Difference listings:
= Beginning of Section =
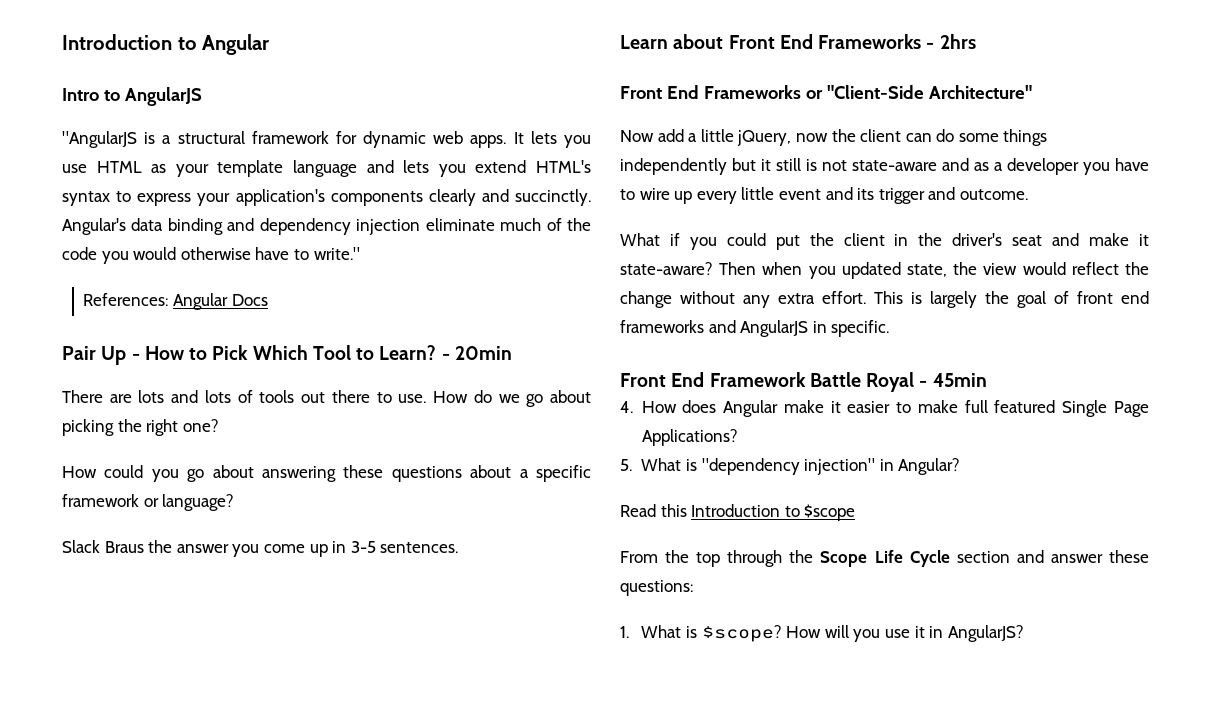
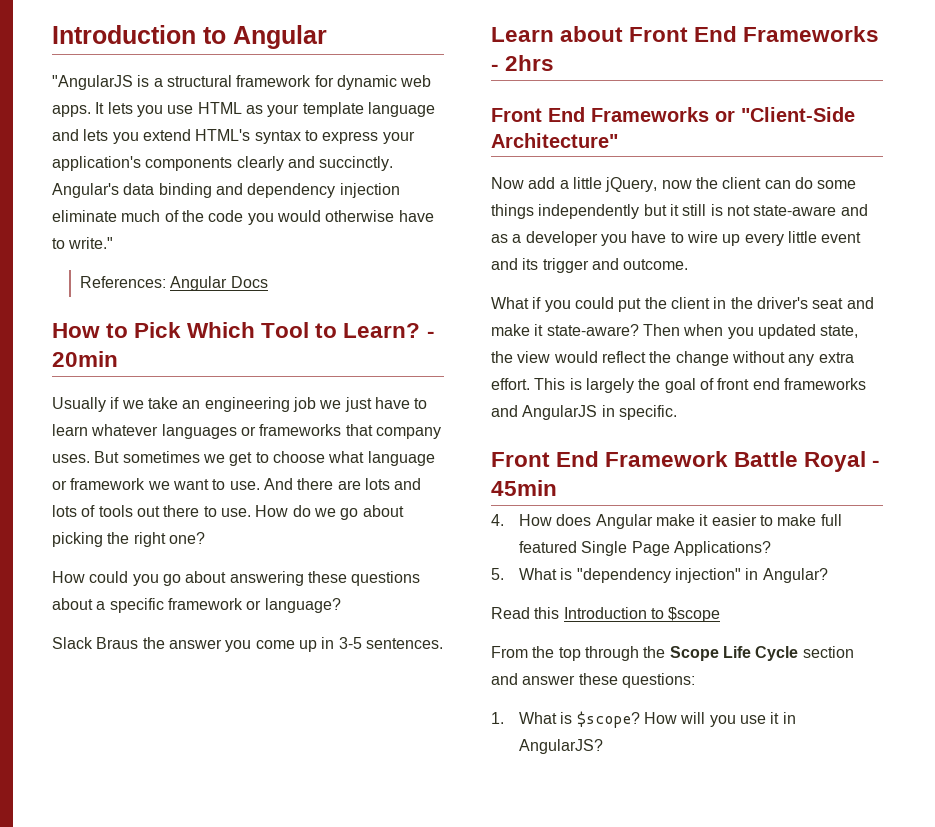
[62,87,202,106] // Intro to AngularJS -> (327, 37) none
[62,346,140,365] Pair Up - -> (268, 282) none
[62,390,103,403] There -> [52,397,428,412] [52,424,441,439] [52,451,435,466] [52,478,334,490] Usually if we take an engineering job we just have to learn whatever languages or frameworks that company uses. But sometimes we get to choose what language or framework we want to use. And there

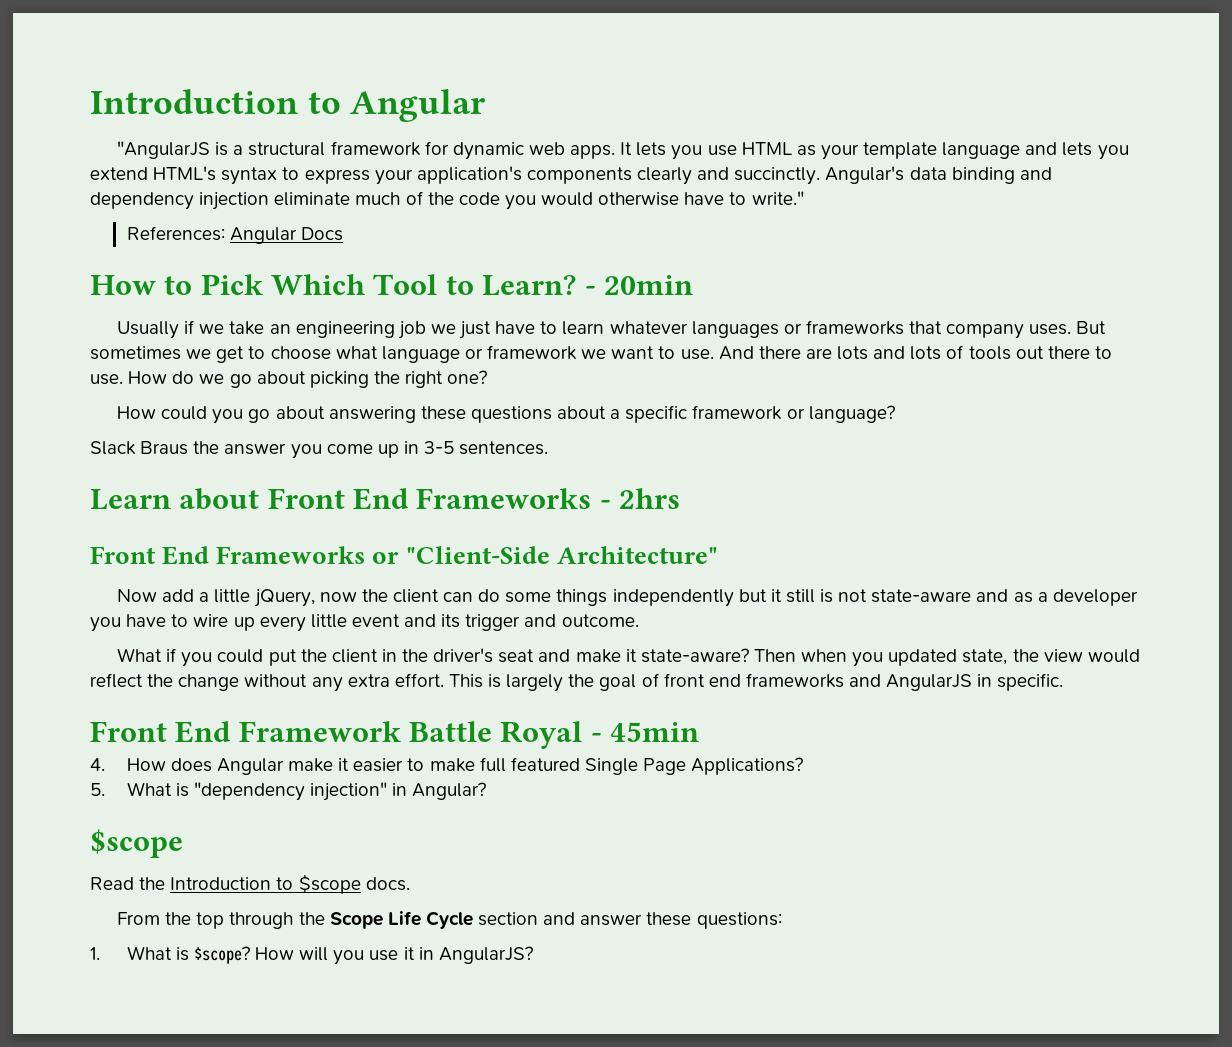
(828, 575) none -> [90,829,183,858] // $scope
[534,607,560,619] this -> [139,877,166,890] the
(721, 614) none -> [365,877,410,891] docs.

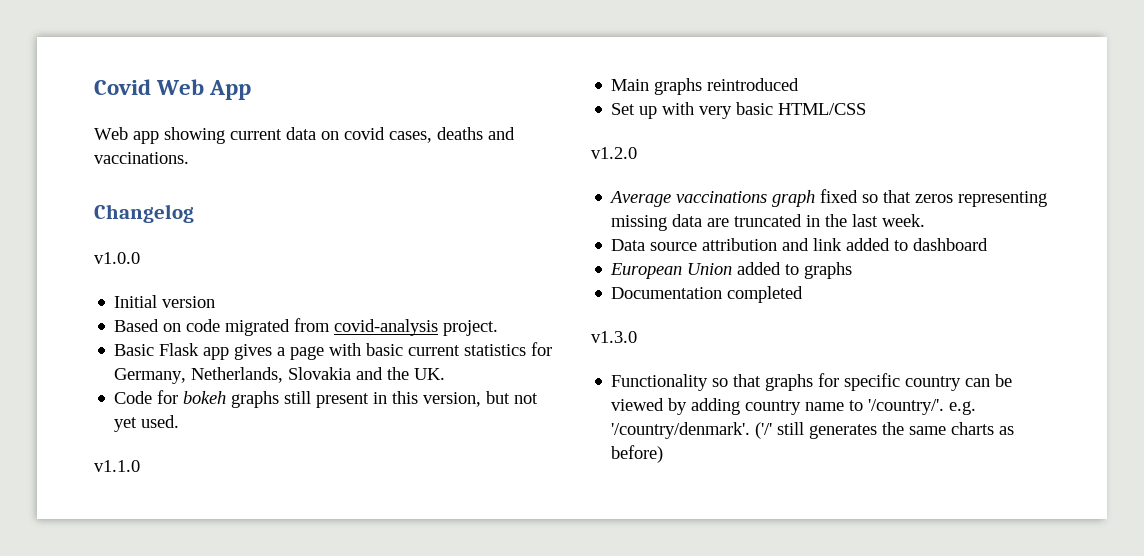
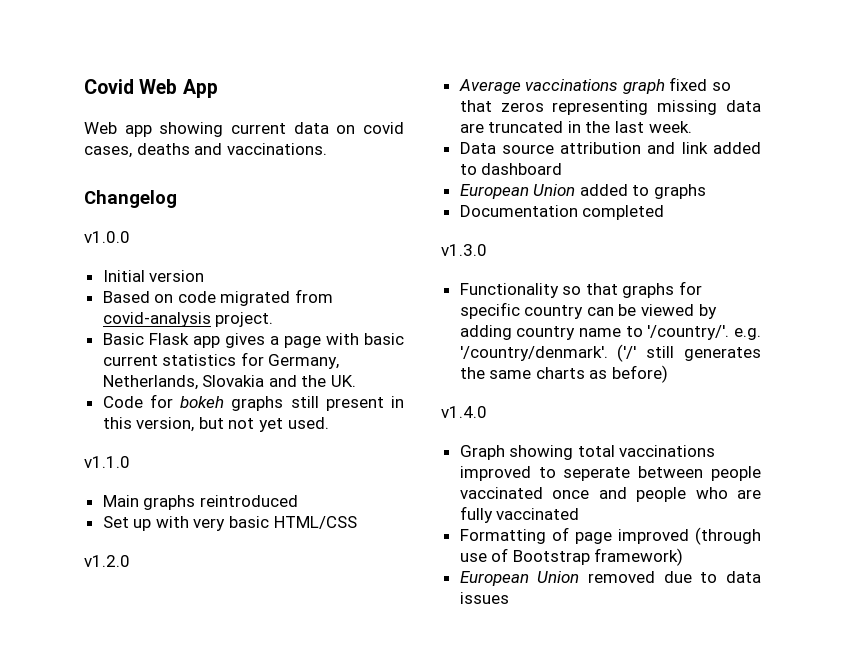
(664, 454) none -> [441,406,487,418] [459,445,716,460] [459,466,761,481] [459,487,761,502] [459,506,580,523] [459,527,761,545] [459,548,684,566] [459,571,761,586] [459,592,509,604] // v1.4.0 // Graph showing total vaccinations improved to seperate between people vaccinated once and people who are fully vaccinated // Formatting of page improved (through use of Bootstrap framework) // European Union removed due to data issues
= End of Section =
*PROBLEM TO SOLVE*
Pull out the lines above in which the word "framework" appears.

*TASK ANSWER*
[62,390,103,403] There -> [52,397,428,412] [52,424,441,439] [52,451,435,466] [52,478,334,490] Usually if we take an engineering job we just have to learn whatever languages or frameworks that company uses. But sometimes we get to choose what language or framework we want to use. And there
(664, 454) none -> [441,406,487,418] [459,445,716,460] [459,466,761,481] [459,487,761,502] [459,506,580,523] [459,527,761,545] [459,548,684,566] [459,571,761,586] [459,592,509,604] // v1.4.0 // Graph showing total vaccinations improved to seperate between people vaccinated once and people who are fully vaccinated // Formatting of page improved (through use of Bootstrap framework) // European Union removed due to data issues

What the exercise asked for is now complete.